(Change detection outputs)
::::

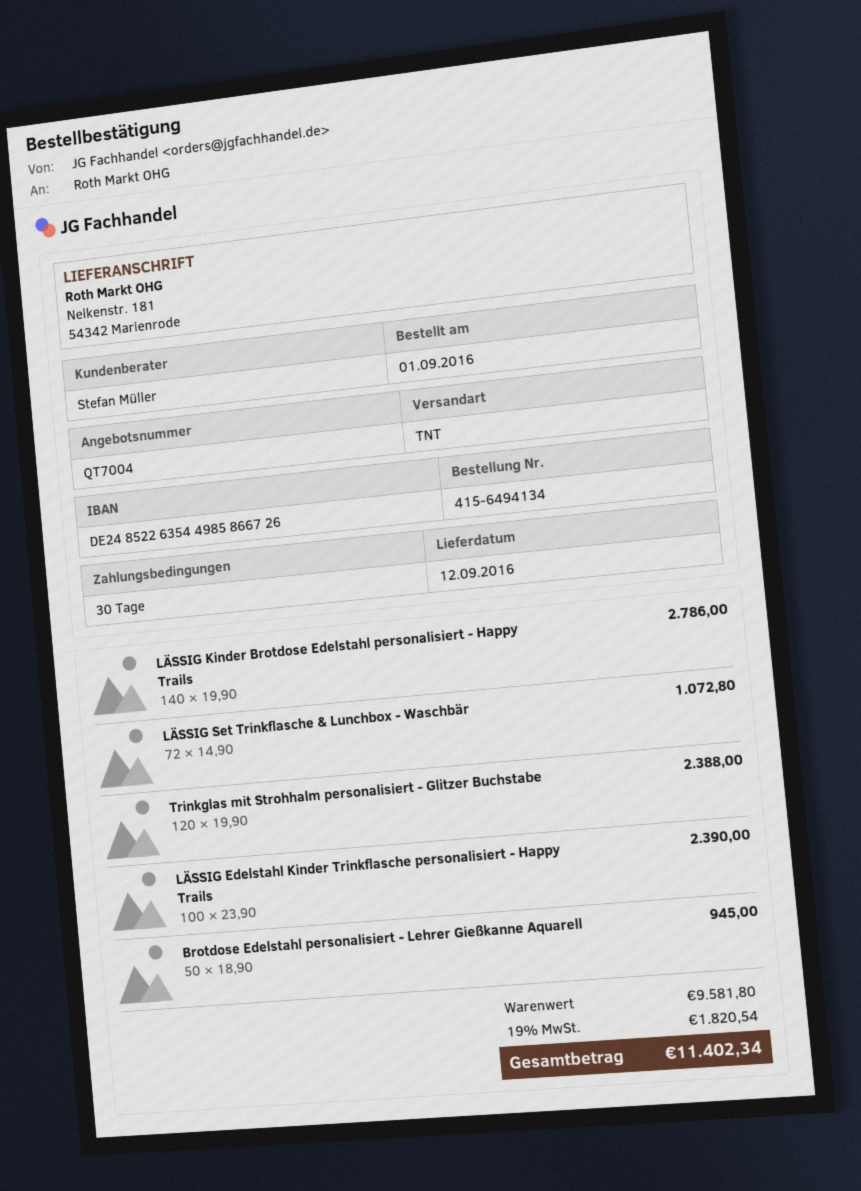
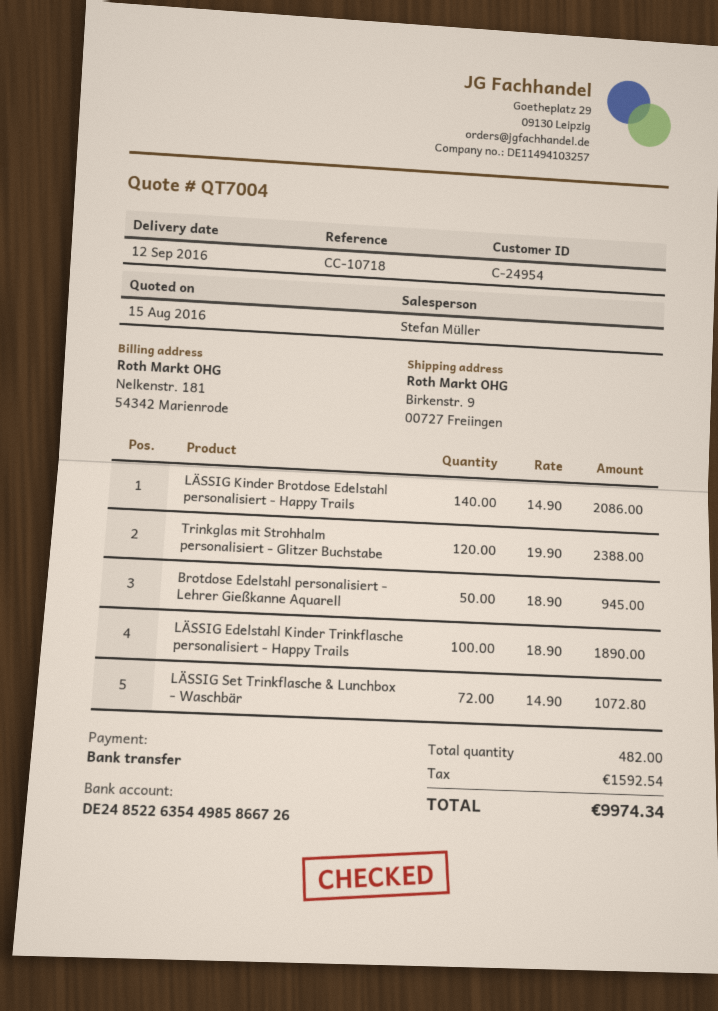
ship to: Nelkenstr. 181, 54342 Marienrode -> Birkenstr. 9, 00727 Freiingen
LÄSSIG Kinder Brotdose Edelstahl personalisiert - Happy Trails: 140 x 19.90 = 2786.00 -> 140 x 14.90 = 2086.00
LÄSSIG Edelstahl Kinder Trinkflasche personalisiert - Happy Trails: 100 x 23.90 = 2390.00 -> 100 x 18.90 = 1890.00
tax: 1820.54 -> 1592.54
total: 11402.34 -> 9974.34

::::

* [Task] Restate the entries verbatim, without pictures.

* [Exercise answer]
ship to: Nelkenstr. 181, 54342 Marienrode -> Birkenstr. 9, 00727 Freiingen
LÄSSIG Kinder Brotdose Edelstahl personalisiert - Happy Trails: 140 x 19.90 = 2786.00 -> 140 x 14.90 = 2086.00
LÄSSIG Edelstahl Kinder Trinkflasche personalisiert - Happy Trails: 100 x 23.90 = 2390.00 -> 100 x 18.90 = 1890.00
tax: 1820.54 -> 1592.54
total: 11402.34 -> 9974.34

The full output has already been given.